EXERCISE DETAILS = Provide a character-exact reproduction of the lines from the line with "Robe Frank Lyman" to the end of the entries.

DATA RECORDS =
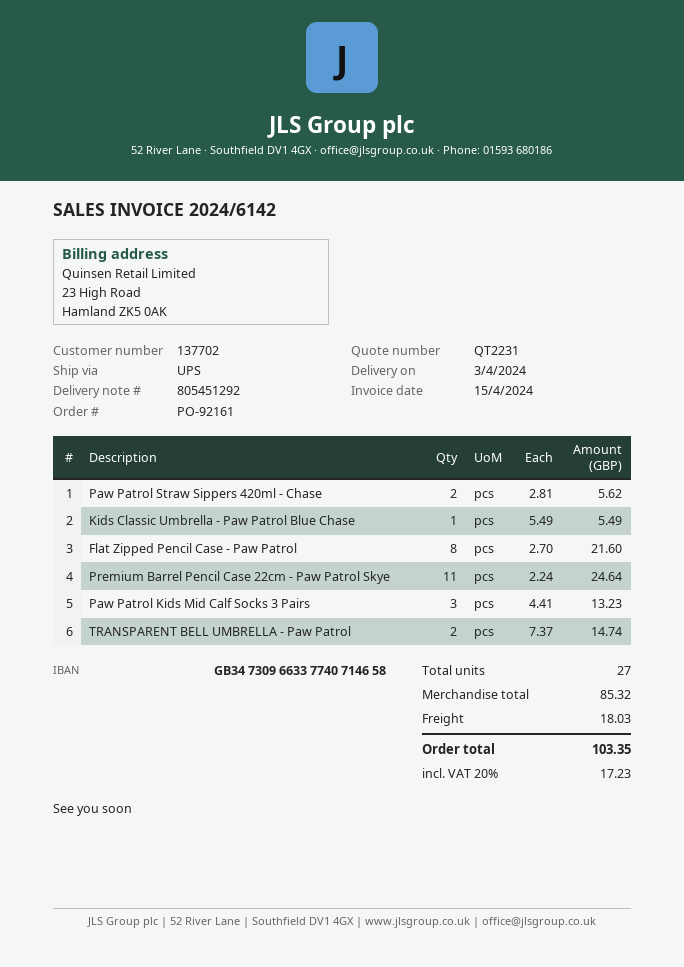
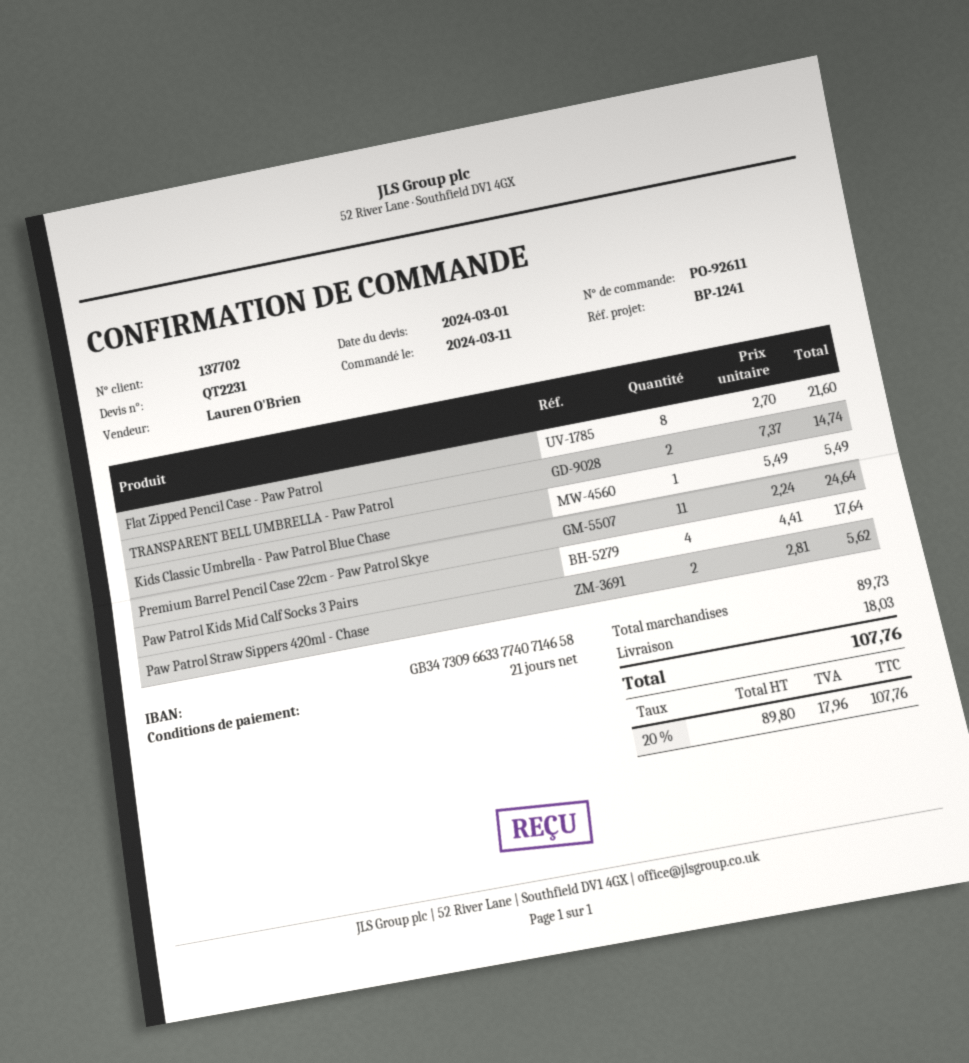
order number: PO-92161 -> PO-92611
Paw Patrol Kids Mid Calf Socks 3 Pairs: 3 x 4.41 = 13.23 -> 4 x 4.41 = 17.64
subtotal: 85.32 -> 89.73
tax: 20% = 17.23 -> 20% = 17.96
total: 103.35 -> 107.76

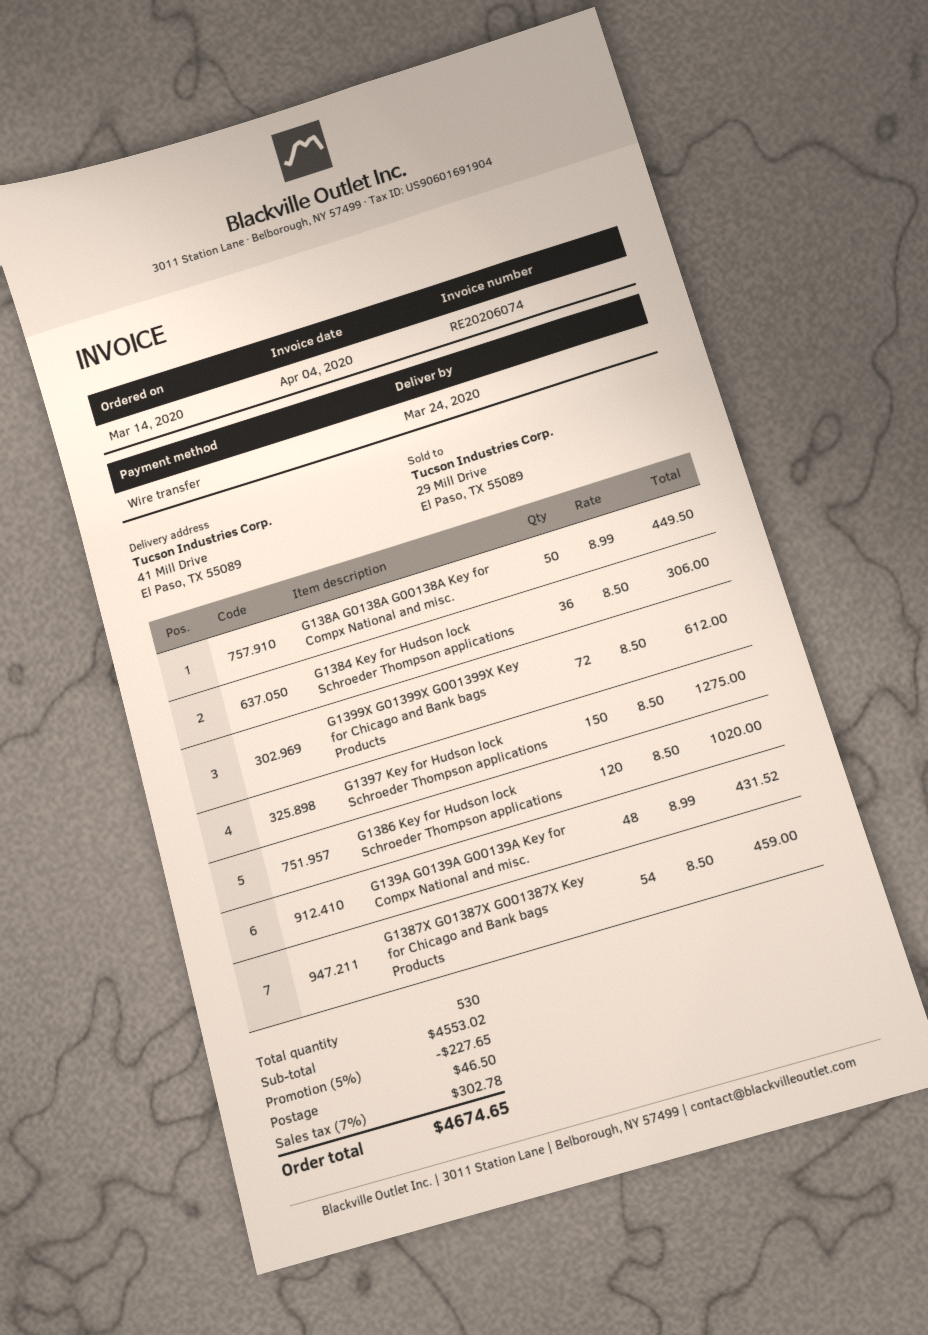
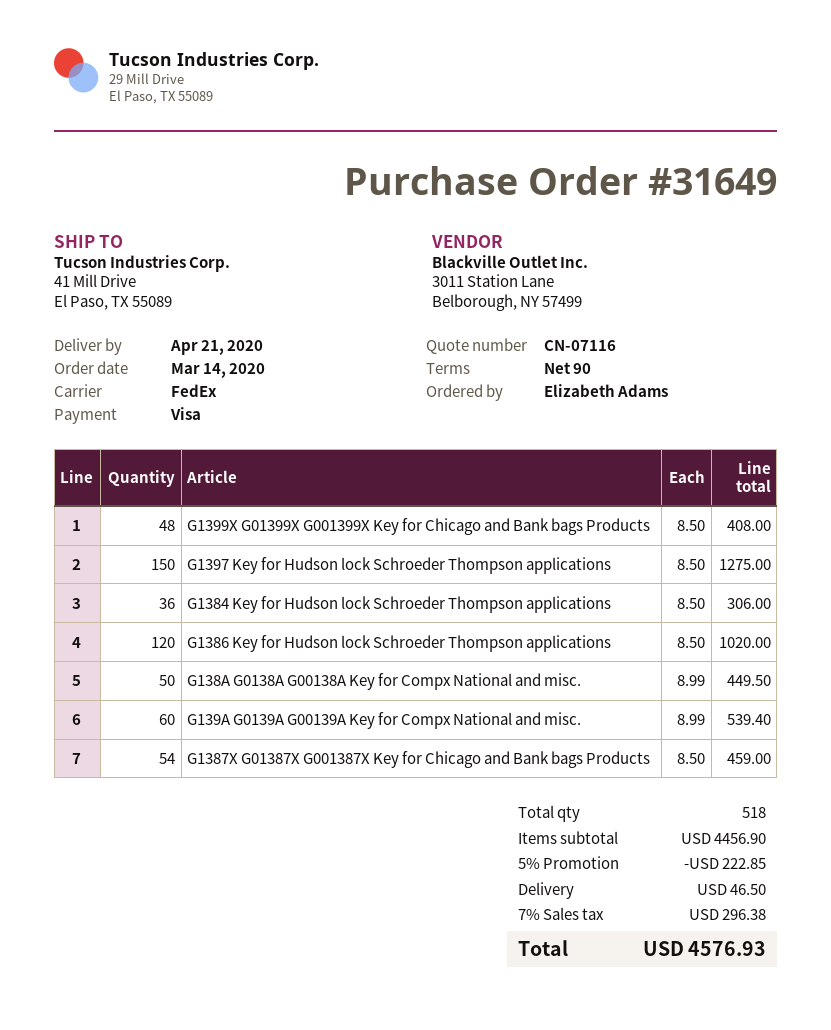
delivery date: 2020-03-24 -> 2020-04-21
payment method: bank transfer -> Visa
G1399X G01399X G001399X Key for Chicago and Bank bags Products: 72 x 8.50 = 612.00 -> 48 x 8.50 = 408.00
G139A G0139A G00139A Key for Compx National and misc.: 48 x 8.99 = 431.52 -> 60 x 8.99 = 539.40
total quantity: 530 -> 518
subtotal: 4553.02 -> 4456.90
discount: 5% = 227.65 -> 5% = 222.85
tax: 7% = 302.78 -> 7% = 296.38
total: 4674.65 -> 4576.93

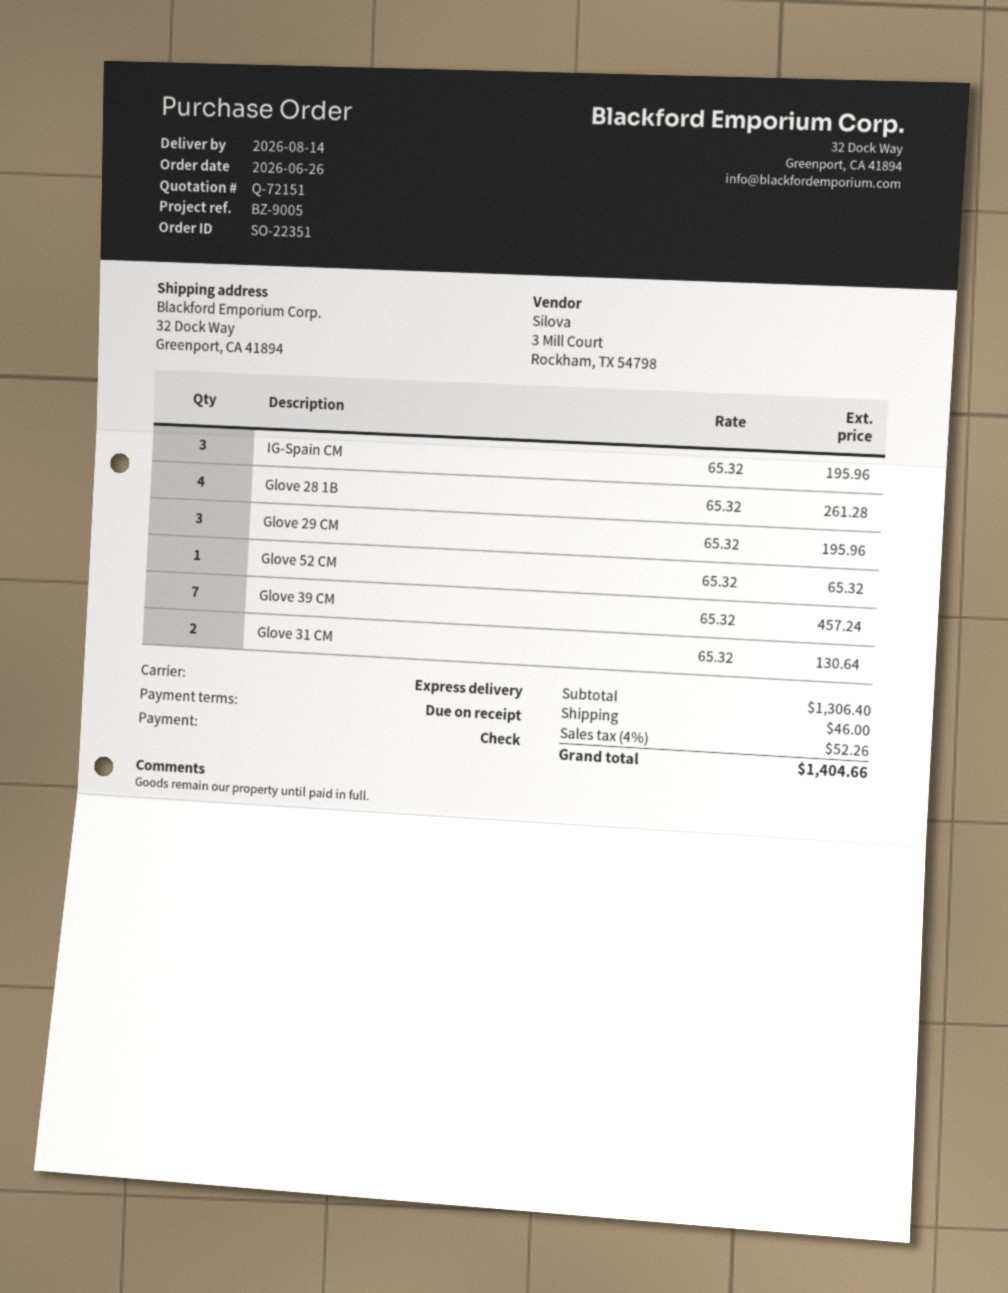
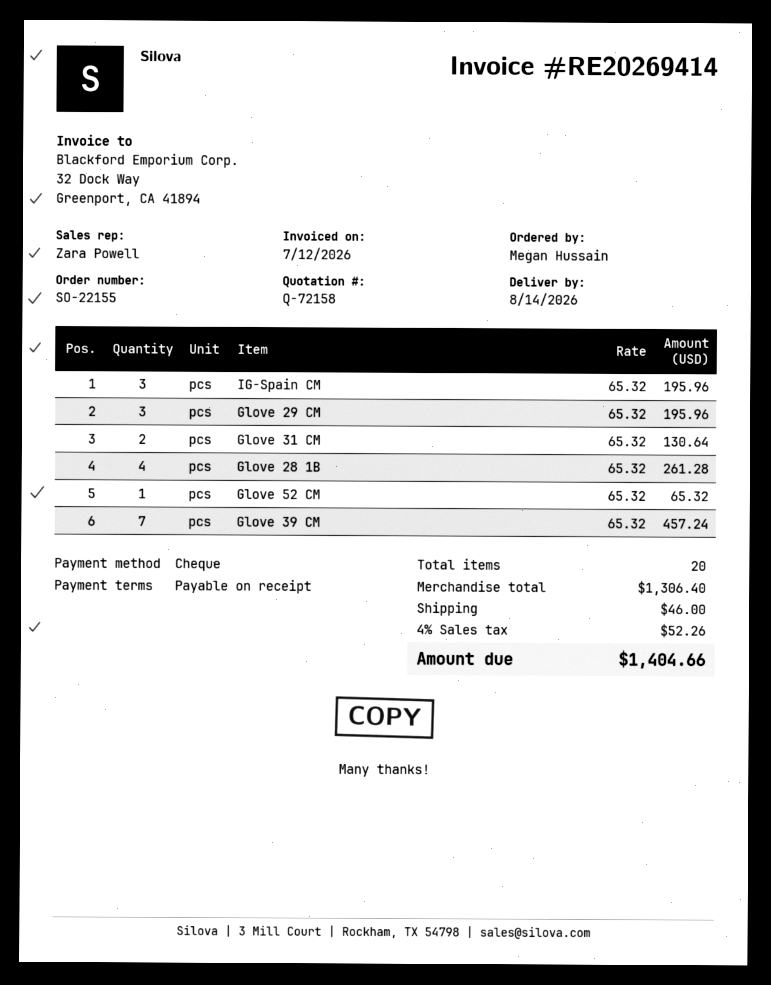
quote number: Q-72151 -> Q-72158
order number: SO-22351 -> SO-22155

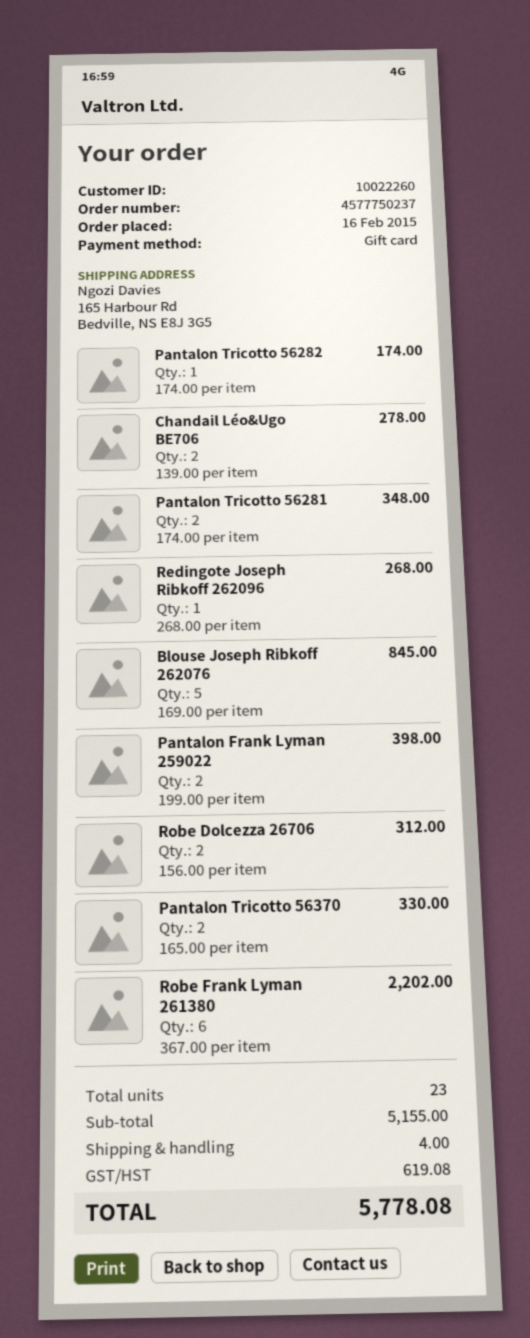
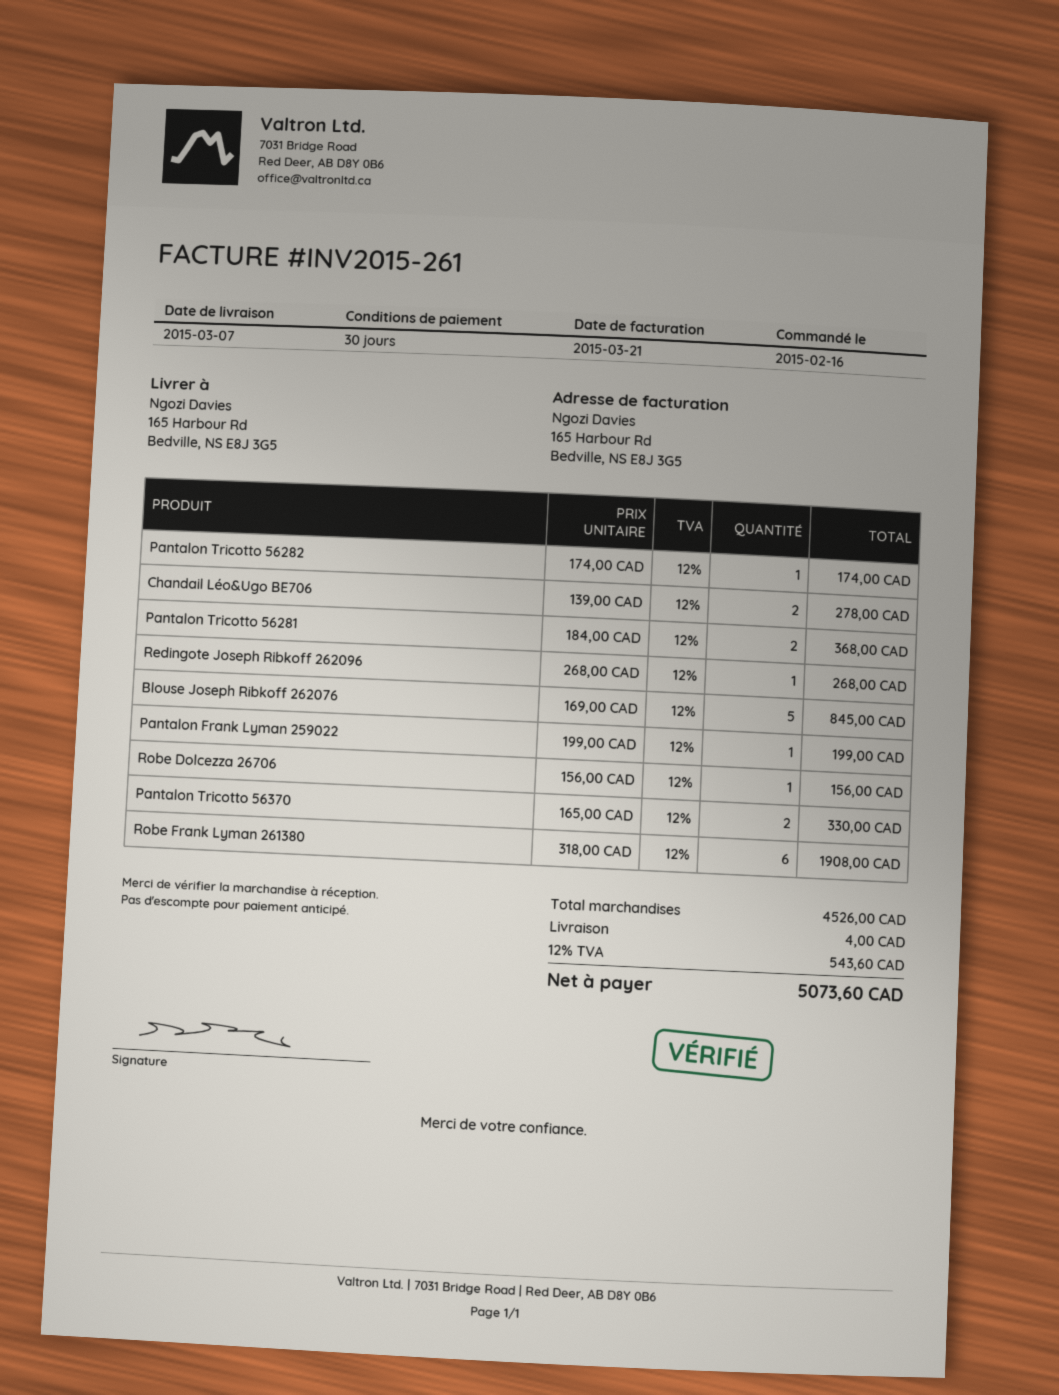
Pantalon Tricotto 56281: 2 x 174.00 = 348.00 -> 2 x 184.00 = 368.00
Pantalon Frank Lyman 259022: 2 x 199.00 = 398.00 -> 1 x 199.00 = 199.00
Robe Dolcezza 26706: 2 x 156.00 = 312.00 -> 1 x 156.00 = 156.00
Robe Frank Lyman 261380: 6 x 367.00 = 2202.00 -> 6 x 318.00 = 1908.00
subtotal: 5155.00 -> 4526.00
tax: 619.08 -> 543.60
total: 5778.08 -> 5073.60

RESPONSE FOR THIS EXERCISE =
Robe Frank Lyman 261380: 6 x 367.00 = 2202.00 -> 6 x 318.00 = 1908.00
subtotal: 5155.00 -> 4526.00
tax: 619.08 -> 543.60
total: 5778.08 -> 5073.60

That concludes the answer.